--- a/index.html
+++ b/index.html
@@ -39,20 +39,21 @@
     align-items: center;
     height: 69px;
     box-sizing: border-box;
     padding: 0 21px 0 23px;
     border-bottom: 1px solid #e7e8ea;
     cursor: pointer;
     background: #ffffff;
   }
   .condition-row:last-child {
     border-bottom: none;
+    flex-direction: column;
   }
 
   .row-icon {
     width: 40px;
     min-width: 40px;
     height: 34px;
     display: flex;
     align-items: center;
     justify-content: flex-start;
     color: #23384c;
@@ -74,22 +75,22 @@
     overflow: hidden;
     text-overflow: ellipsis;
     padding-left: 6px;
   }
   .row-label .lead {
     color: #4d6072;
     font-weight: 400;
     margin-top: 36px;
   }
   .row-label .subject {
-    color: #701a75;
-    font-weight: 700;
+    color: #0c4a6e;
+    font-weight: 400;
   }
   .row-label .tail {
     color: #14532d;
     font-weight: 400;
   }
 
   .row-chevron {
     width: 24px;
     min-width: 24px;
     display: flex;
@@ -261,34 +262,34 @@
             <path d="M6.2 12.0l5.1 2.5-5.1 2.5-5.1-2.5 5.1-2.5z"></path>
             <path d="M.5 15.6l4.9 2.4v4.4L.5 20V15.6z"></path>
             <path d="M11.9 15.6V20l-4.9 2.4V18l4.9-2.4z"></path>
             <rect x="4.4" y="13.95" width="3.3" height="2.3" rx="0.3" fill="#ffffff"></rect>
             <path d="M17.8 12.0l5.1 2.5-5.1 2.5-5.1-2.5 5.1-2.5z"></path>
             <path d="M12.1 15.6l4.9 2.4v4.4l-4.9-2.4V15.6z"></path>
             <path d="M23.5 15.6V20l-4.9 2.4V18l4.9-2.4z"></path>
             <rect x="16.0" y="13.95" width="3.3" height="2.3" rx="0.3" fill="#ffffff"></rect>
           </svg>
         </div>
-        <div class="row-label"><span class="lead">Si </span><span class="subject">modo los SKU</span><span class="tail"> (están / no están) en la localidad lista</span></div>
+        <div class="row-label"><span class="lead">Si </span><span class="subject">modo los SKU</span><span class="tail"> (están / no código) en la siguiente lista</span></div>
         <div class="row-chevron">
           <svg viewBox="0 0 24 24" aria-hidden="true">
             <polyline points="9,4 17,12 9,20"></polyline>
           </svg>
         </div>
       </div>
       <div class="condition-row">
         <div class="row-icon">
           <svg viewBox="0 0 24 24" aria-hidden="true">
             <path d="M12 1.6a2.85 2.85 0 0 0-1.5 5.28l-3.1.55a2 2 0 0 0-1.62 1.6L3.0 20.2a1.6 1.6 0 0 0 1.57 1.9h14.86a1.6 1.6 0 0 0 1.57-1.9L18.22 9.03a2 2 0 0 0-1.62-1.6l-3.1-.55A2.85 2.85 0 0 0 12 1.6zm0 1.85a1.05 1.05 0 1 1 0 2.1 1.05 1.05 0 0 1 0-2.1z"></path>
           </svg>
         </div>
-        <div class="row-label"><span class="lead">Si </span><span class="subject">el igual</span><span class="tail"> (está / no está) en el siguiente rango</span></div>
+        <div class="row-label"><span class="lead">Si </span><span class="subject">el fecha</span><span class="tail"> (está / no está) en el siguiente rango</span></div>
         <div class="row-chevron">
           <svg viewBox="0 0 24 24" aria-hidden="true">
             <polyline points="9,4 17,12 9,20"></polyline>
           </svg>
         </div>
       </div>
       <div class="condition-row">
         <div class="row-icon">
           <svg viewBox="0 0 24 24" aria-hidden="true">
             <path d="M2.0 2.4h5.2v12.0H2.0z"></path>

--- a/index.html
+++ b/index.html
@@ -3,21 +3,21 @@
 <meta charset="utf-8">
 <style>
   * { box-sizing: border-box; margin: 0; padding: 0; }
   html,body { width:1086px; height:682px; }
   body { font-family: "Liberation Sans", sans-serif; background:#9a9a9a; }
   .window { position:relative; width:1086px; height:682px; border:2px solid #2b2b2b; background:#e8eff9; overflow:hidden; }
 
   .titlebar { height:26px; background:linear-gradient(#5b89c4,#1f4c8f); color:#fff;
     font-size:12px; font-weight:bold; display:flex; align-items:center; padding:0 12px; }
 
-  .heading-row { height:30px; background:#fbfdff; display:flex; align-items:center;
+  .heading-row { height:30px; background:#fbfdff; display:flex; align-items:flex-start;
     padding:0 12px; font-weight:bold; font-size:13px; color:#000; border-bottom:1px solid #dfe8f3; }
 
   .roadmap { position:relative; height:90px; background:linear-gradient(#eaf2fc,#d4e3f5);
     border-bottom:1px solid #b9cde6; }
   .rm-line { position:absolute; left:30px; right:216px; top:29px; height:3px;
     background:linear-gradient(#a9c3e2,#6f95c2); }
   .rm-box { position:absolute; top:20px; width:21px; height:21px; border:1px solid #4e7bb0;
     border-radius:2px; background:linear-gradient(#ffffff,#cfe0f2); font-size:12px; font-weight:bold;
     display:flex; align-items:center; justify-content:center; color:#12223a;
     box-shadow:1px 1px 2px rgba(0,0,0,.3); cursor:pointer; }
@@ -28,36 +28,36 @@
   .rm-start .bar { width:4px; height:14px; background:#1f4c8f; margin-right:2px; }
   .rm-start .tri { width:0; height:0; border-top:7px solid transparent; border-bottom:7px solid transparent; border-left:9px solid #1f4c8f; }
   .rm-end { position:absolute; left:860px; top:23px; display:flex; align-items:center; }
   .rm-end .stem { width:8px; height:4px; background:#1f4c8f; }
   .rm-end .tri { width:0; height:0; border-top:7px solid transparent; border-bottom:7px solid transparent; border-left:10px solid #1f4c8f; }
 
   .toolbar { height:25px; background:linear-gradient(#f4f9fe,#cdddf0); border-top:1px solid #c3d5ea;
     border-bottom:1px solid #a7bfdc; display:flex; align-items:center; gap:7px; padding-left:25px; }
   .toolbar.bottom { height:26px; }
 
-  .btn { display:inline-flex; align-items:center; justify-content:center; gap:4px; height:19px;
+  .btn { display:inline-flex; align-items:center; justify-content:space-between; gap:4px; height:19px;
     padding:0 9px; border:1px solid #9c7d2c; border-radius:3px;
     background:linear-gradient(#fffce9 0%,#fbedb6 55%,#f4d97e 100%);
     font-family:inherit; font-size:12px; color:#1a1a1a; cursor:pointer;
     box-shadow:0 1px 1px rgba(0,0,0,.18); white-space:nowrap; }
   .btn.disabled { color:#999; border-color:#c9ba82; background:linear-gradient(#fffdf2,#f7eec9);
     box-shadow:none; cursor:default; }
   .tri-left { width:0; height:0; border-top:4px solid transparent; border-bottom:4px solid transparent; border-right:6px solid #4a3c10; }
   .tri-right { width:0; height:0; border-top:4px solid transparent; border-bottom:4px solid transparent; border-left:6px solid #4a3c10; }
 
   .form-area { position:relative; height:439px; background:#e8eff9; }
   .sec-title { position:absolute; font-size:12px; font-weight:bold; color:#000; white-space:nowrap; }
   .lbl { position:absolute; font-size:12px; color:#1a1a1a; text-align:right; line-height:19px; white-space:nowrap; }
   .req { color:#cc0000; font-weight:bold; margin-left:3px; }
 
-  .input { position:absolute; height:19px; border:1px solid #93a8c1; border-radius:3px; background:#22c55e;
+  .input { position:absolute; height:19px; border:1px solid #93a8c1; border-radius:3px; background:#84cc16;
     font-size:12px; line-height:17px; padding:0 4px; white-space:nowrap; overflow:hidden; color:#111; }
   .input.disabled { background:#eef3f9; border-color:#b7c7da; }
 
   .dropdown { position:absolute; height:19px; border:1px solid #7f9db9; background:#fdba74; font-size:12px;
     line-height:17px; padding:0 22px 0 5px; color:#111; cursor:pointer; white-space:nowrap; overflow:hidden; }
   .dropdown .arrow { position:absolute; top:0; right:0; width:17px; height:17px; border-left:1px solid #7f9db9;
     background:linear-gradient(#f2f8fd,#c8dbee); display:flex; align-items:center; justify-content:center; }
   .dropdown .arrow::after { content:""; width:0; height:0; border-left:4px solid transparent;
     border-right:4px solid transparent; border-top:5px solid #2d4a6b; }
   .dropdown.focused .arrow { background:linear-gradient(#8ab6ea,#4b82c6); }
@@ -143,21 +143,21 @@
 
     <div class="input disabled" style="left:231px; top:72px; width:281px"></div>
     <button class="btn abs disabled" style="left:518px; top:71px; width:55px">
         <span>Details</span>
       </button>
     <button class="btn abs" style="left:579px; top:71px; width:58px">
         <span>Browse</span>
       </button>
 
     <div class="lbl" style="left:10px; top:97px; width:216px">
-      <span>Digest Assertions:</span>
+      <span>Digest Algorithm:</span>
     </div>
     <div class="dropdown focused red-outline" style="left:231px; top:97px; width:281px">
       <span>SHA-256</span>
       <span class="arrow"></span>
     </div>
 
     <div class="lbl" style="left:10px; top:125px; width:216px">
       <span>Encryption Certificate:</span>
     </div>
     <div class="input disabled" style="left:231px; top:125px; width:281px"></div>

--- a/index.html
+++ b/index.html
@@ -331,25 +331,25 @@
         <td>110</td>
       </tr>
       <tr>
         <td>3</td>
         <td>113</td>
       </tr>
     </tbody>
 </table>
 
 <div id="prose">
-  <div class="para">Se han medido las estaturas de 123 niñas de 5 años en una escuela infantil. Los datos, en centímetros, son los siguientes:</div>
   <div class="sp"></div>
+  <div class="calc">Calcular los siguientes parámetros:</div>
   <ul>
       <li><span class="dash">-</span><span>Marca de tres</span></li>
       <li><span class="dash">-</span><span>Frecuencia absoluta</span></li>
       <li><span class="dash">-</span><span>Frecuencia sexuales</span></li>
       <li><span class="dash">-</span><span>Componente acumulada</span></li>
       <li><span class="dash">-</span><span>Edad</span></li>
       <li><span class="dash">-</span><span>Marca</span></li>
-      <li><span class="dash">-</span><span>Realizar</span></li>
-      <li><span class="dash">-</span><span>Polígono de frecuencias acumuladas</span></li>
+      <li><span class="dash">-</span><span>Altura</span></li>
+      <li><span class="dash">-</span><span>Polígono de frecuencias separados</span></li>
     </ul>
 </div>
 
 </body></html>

* What this task involves:
Copy out each line of the material in which the word "lista" turns up.

* Your response:
-        <div class="row-label"><span class="lead">Si </span><span class="subject">modo los SKU</span><span class="tail"> (están / no están) en la localidad lista</span></div>
+        <div class="row-label"><span class="lead">Si </span><span class="subject">modo los SKU</span><span class="tail"> (están / no código) en la siguiente lista</span></div>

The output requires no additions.